Relevance versus Interestingness
In some recent research on facilitating serendipity in the search user interface, a scientist in an oil and
gas company mentioned a search result refiner was ‘relevant but not interesting’. Clearly what is
interesting for one person, may not be interesting for another. However, there may be a need to move
beyond traditional definitions (and algorithms) for relevance (Figure 2).
Figure 2 – Moving search beyond a text box and ten blue links
Summary
Returning to the question posed at the beginning, ‘Where does search end and text analytics begin?’

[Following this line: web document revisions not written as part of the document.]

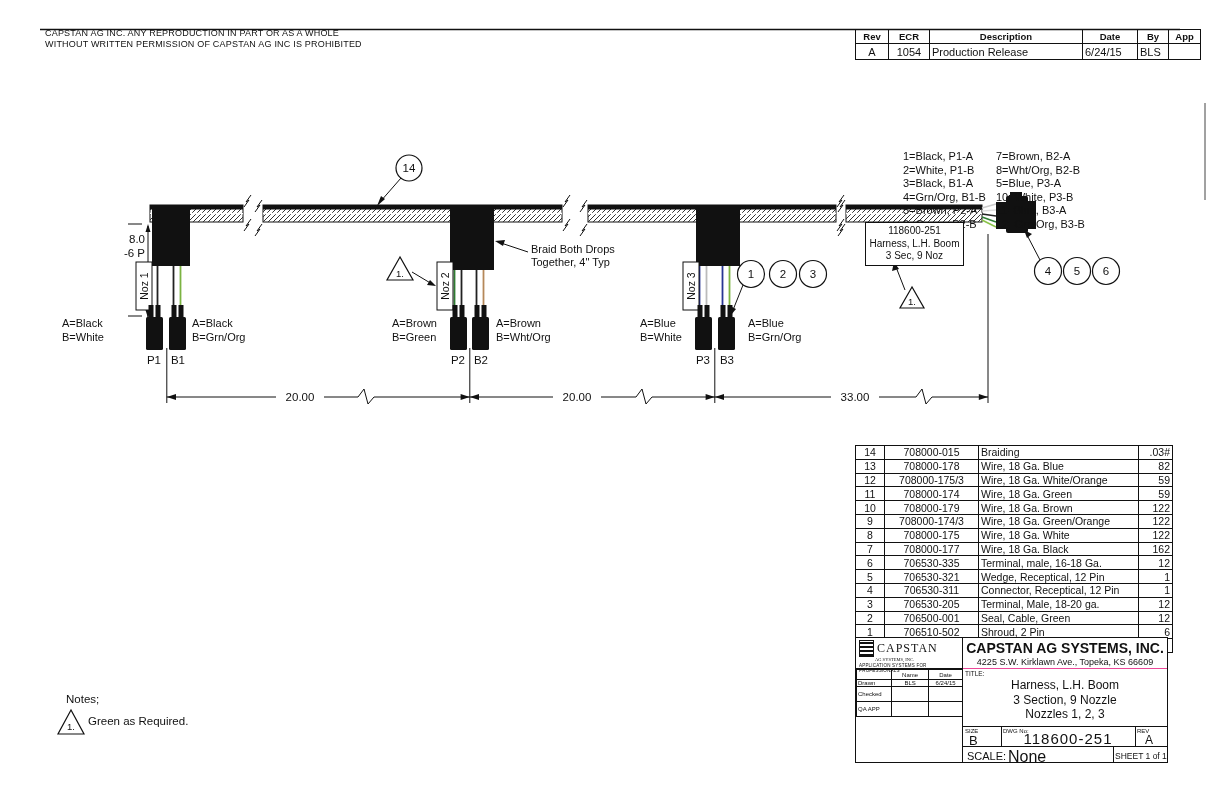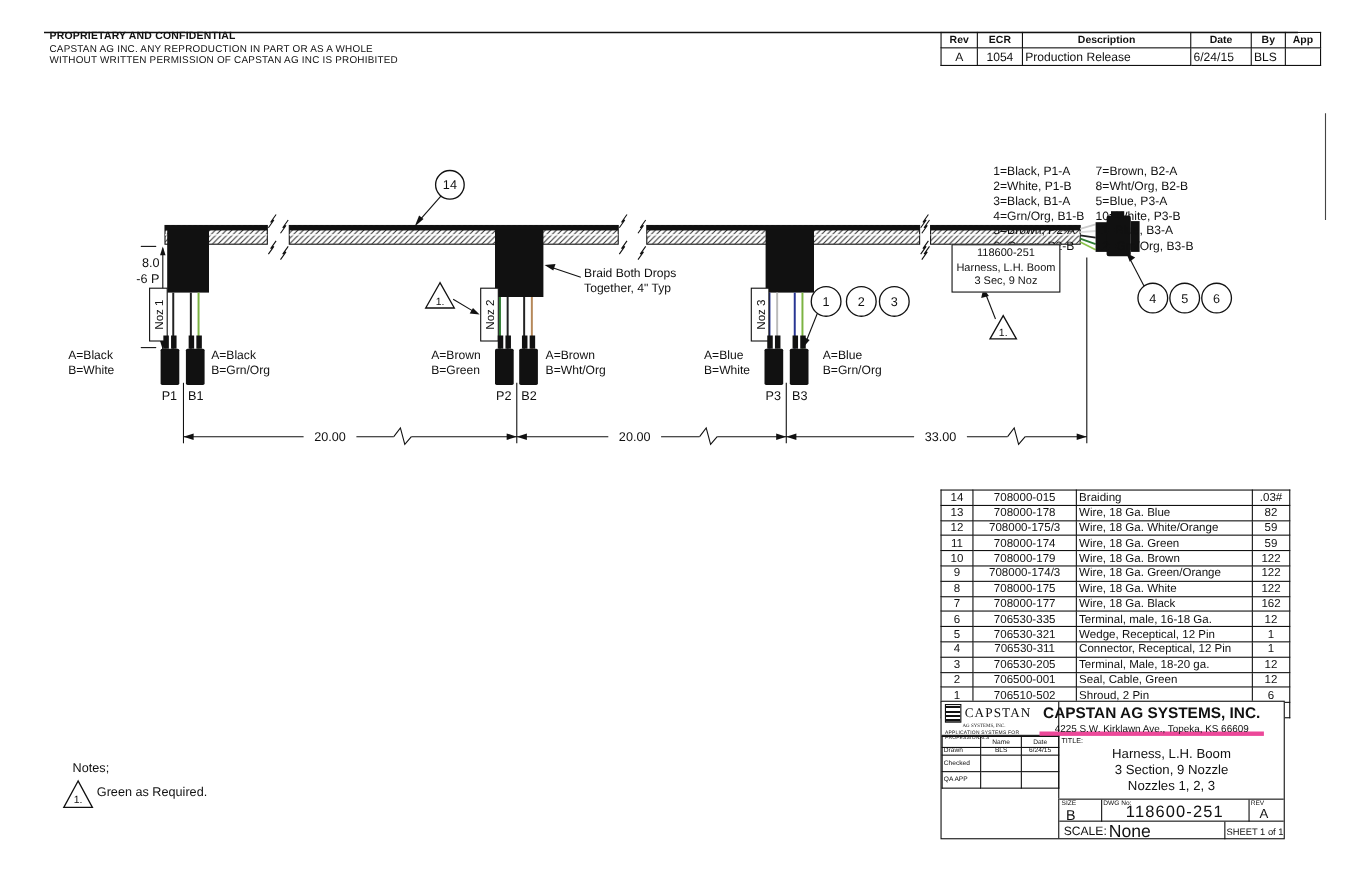--- a/index.html
+++ b/index.html
@@ -26,33 +26,33 @@
   .braidnote{left:531px;top:243px;font-size:11px;line-height:13px;white-space:nowrap;}
   
   .hbox{left:865px;top:222px;width:97px;height:40px;border:1px solid #111;text-align:center;
         font-size:10px;line-height:12.5px;padding-top:2px;background:#fff;}
   
   .parts{left:855px;top:445px;}
   .parts td{border:1px solid #111;font-size:10.5px;height:12.8px;padding:0 2px;white-space:nowrap;overflow:hidden;}
   .parts .ci{width:24px;text-align:center;}
   .parts .cp{width:89px;text-align:center;}
   .parts .cd{width:155px;text-align:left;}
-  .parts .cq{width:29px;text-align:center;}
+  .parts .cq{width:29px;text-align:right;}
   .parts .hd td{font-weight:bold;font-size:10.5px;height:13px;text-align:center;}
   
   .tb{left:855px;top:637px;width:311px;height:124px;border:1.5px solid #111;background:#fff;}
   .tb .cell{position:absolute;box-sizing:border-box;}
   .logo-cell{left:0;top:0;width:107px;height:31px;border-right:1px solid #111;border-bottom:1px solid #111;padding:2px 0 0 3px;}
   .logo-row{display:flex;align-items:center;}
   .logo-ic{width:13px;height:15px;border:1.5px solid #111;background:
      repeating-linear-gradient(0deg,#111 0 2px,#fff 2px 4px);margin-right:3px;}
   .logo-name{font-family:"Liberation Serif",serif;font-size:12px;letter-spacing:1px;text-align:right;}
   .logo-sub{font-family:"Liberation Serif",serif;font-size:4.5px;margin-left:16px;}
   .logo-tag{font-size:4.5px;margin-top:1px;letter-spacing:.2px;}
-  .comp-cell{left:89px;top:0;width:204px;height:31px;border-bottom:4px solid #ec4899;text-align:center;}
+  .comp-cell{left:107px;top:0;width:204px;height:31px;border-bottom:1px solid #ec4899;text-align:center;}
   .comp-name{font-size:14px;font-weight:bold;margin-top:2px;}
   .comp-addr{font-size:9px;margin-top:1px;}
   .sig-cell{left:0;top:31px;width:107px;height:57px;border-right:1px solid #111;}
   .sig-cell table{width:107px;}
   .sig-cell td{border:1px solid #111;font-size:6px;padding:0 1px;white-space:nowrap;overflow:hidden;}
   .sig-cell .r0 td{height:9px;text-align:center;}
   .sig-cell .rl{width:33px;}
   .sig-cell .rn{width:36px;text-align:center;}
   .sig-cell .rd{width:32px;text-align:center;}
   .sig-big{font-size:11px;}
@@ -303,21 +303,20 @@
     <text x="855" y="401" font-size="11.5" text-anchor="middle">33.00</text>
   </g>
 
   <g>
     <polygon points="71,710 58,734 84,734" fill="#fff" stroke="#111" stroke-width="1.2"></polygon>
     <text x="71" y="730" font-size="9.5" text-anchor="middle">1.</text>
   </g>
 </svg>
 
 <div class="abs prop">
-  <div class="t">PROPRIETARY AND CONFIDENTIAL</div>
   <div>CAPSTAN AG INC. ANY REPRODUCTION IN PART OR AS A WHOLE</div>
   <div>WITHOUT WRITTEN PERMISSION OF CAPSTAN AG INC IS PROHIBITED</div>
 </div>
 
 <table class="abs revtab">
   <tbody>
         <tr>
     <th style="width:28px">Rev</th>
     <th style="width:36px">ECR</th>
     <th style="width:148px">Description</th>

Perhaps they are two sides of the same coin. Text analytics has always been essential to basic
information retrieval, although its main use was to help people find results (containers) they were
looking for. Analytics of social cues have been used to good effect to help people locate what they
were looking for and also discover information that they were not looking for. However, some argue
this is discovery through the ‘rear view mirror’ and creates a filter bubble that does not encourage us
to stray from the beaten path. Combining search and content based text analytics presents us with
opportunities to help us formulate our needs, test hypotheses, predict events, unlock new knowledge
and increase the propensity of our user interfaces to stimulate fortuitous information discovery.

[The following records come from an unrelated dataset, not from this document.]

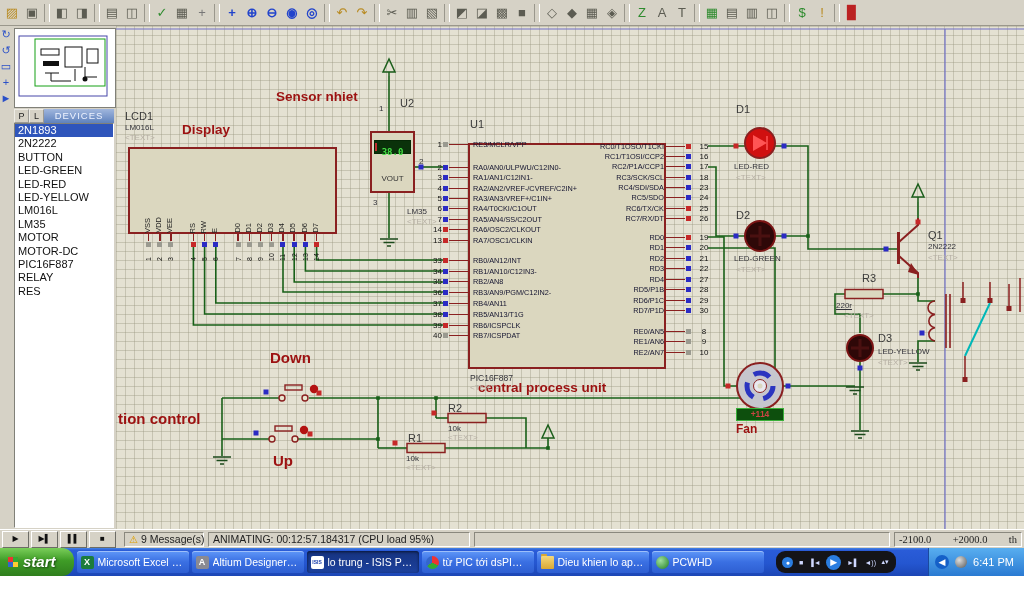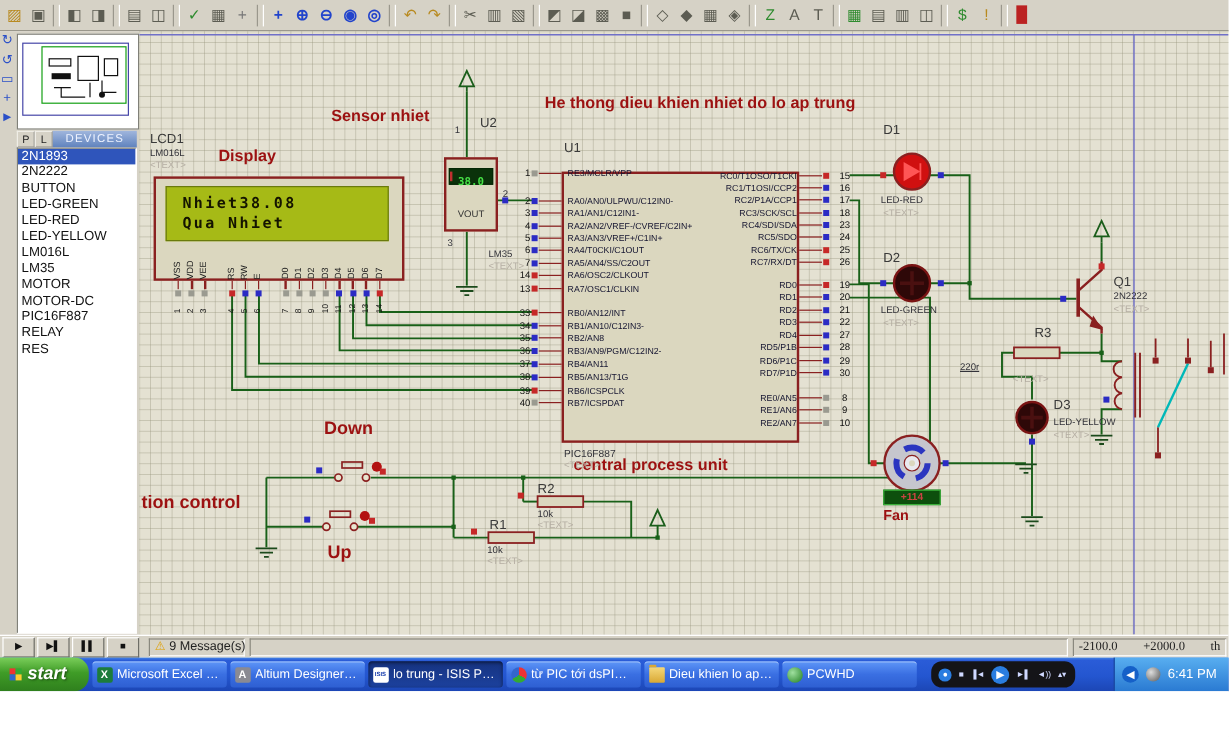--- a/index.html
+++ b/index.html
@@ -380,37 +380,32 @@
       <rect x="302.5" y="138.5" width="5" height="5" fill="#2b2bc4"></rect>
       <rect x="147.5" y="363.5" width="5" height="5" fill="#2b2bc4"></rect>
       <rect x="200.5" y="364.5" width="5" height="5" fill="#c62828"></rect>
       <rect x="137.5" y="404.5" width="5" height="5" fill="#2b2bc4"></rect>
       <rect x="191.5" y="405.5" width="5" height="5" fill="#c62828"></rect>
       <rect x="315.5" y="384.5" width="5" height="5" fill="#c62828"></rect>
       <rect x="276.5" y="414.5" width="5" height="5" fill="#c62828"></rect>
     </g>
   </svg>
 
-  <div class="lab red-note" style="left:338px;top:52px;">He thong dieu khien nhiet do lo ap trung</div>
   <div class="lab red-note" style="left:160px;top:63px;">Sensor nhiet</div>
   <div class="lab red-note" style="left:66px;top:96px;">Display</div>
   <div class="lab red-big" style="left:154px;top:323px;">Down</div>
   <div class="lab red-big" style="left:157px;top:426px;">Up</div>
   <div class="lab red-big" style="left:2px;top:384px;">tion control</div>
   <div class="lab red-note" style="left:362px;top:354px;">central process unit</div>
   <div class="lab red-note" style="left:620px;top:396px;font-size:12px;">Fan</div>
 
   <div class="lab ref" style="left:9px;top:84px;">LCD1</div>
   <div class="lab prt" style="left:9px;top:97px;">LM016L</div>
   <div class="lab ph" style="left:9px;top:107px;">&lt;TEXT&gt;</div>
   <div id="lcdbody"></div>
-  <div id="lcdscreen">
-    <div class="lcdline">Nhiet38.08</div>
-    <div class="lcdline">Qua Nhiet</div>
-  </div>
   <div id="lcdlabels">
         <span class="lcdlab">VSS</span>
         <span class="lcdlab">VDD</span>
         <span class="lcdlab">VEE</span>
         <span class="lcdlab"></span>
         <span class="lcdlab">RS</span>
         <span class="lcdlab">RW</span>
         <span class="lcdlab">E</span>
         <span class="lcdlab"></span>
         <span class="lcdlab">D0</span>
@@ -755,41 +750,44 @@
   <div class="lab ref" style="left:620px;top:183px;">D2</div>
   <div class="lab prt" style="left:618px;top:228px;">LED-GREEN</div>
   <div class="lab ph" style="left:620px;top:239px;">&lt;TEXT&gt;</div>
   <div class="lab ref" style="left:762px;top:306px;">D3</div>
   <div class="lab prt" style="left:762px;top:321px;">LED-YELLOW</div>
   <div class="lab ph" style="left:762px;top:332px;">&lt;TEXT&gt;</div>
   <div class="lab ref" style="left:812px;top:203px;">Q1</div>
   <div class="lab prt" style="left:812px;top:216px;">2N2222</div>
   <div class="lab ph" style="left:812px;top:227px;">&lt;TEXT&gt;</div>
   <div class="lab ref" style="left:730px;top:246px;margin-left:16px;">R3</div>
-  <div class="lab prt" style="left:684px;top:275px;text-decoration:underline;">220r</div>
+  <div class="lab prt" style="left:720px;top:275px;text-decoration:underline;">220r</div>
   <div class="lab ph" style="left:728px;top:285px;">&lt;TEXT&gt;</div>
   <div class="lab ref" style="left:332px;top:376px;">R2</div>
   <div class="lab prt" style="left:332px;top:398px;">10k</div>
   <div class="lab ph" style="left:332px;top:407px;">&lt;TEXT&gt;</div>
   <div class="lab ref" style="left:292px;top:406px;">R1</div>
   <div class="lab prt" style="left:290px;top:428px;">10k</div>
   <div class="lab ph" style="left:290px;top:437px;">&lt;TEXT&gt;</div>
   <div id="fanbadge">+114</div>
 </div>
 
 <div id="statusbar">
   <div style="display:flex;">
         <div class="sbtn">▶</div>
         <div class="sbtn">▶▌</div>
         <div class="sbtn">▌▌</div>
         <div class="sbtn">■</div>
       </div>
   <div class="spanel" id="warnpanel">
     <span id="warnico">⚠</span>
     <span>9 Message(s)</span>
+  </div>
+  <div class="spanel" id="animpanel">
+    <span>ANIMATING: 00:12:57.184317 (CPU load 95%)</span>
   </div>
   <div class="spanel" id="fillpanel"></div>
   <div class="spanel" id="coordpanel">
     <span>-2100.0</span>
     <span>+2000.0</span>
     <span>th</span>
   </div>
 </div>
 
 <div id="taskbar">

There are likely challenges for the CIO. How to meet existing complaints and needs (to find that single
web page or document) for all staff, whilst delivering the capability for advanced discovery to small
communities that may wish to mine external and internal information (much more than a simple e-
discovery solution) – which may lead to leaps in business value that cannot be predicted in advance.
Many organizations have already done this organically. It may be a mistake to think this can be
achieved with a single technology or user interface.
That brings further challenges with regards to costs, multiple indexing streams and complexity.
Business cases and creative architectures may exist however to meet both requirements. However,
this will require leadership, to set out a clear vision with careful planning and architecting. These
decisions need to be made against a backdrop of technology vendor propaganda and useful
information which are intertwined, making it sometimes difficult for objective and realistic views of
what is possible and what are the caveats.
Exponentially growing information volumes combined with proven techniques published in the public
domain, present an opportunity to expand our horizons; ‘To move the goalposts’, with respect to the
questions we can ask computer systems and what those computer systems can suggest to us; after
all, we may be asking the wrong questions.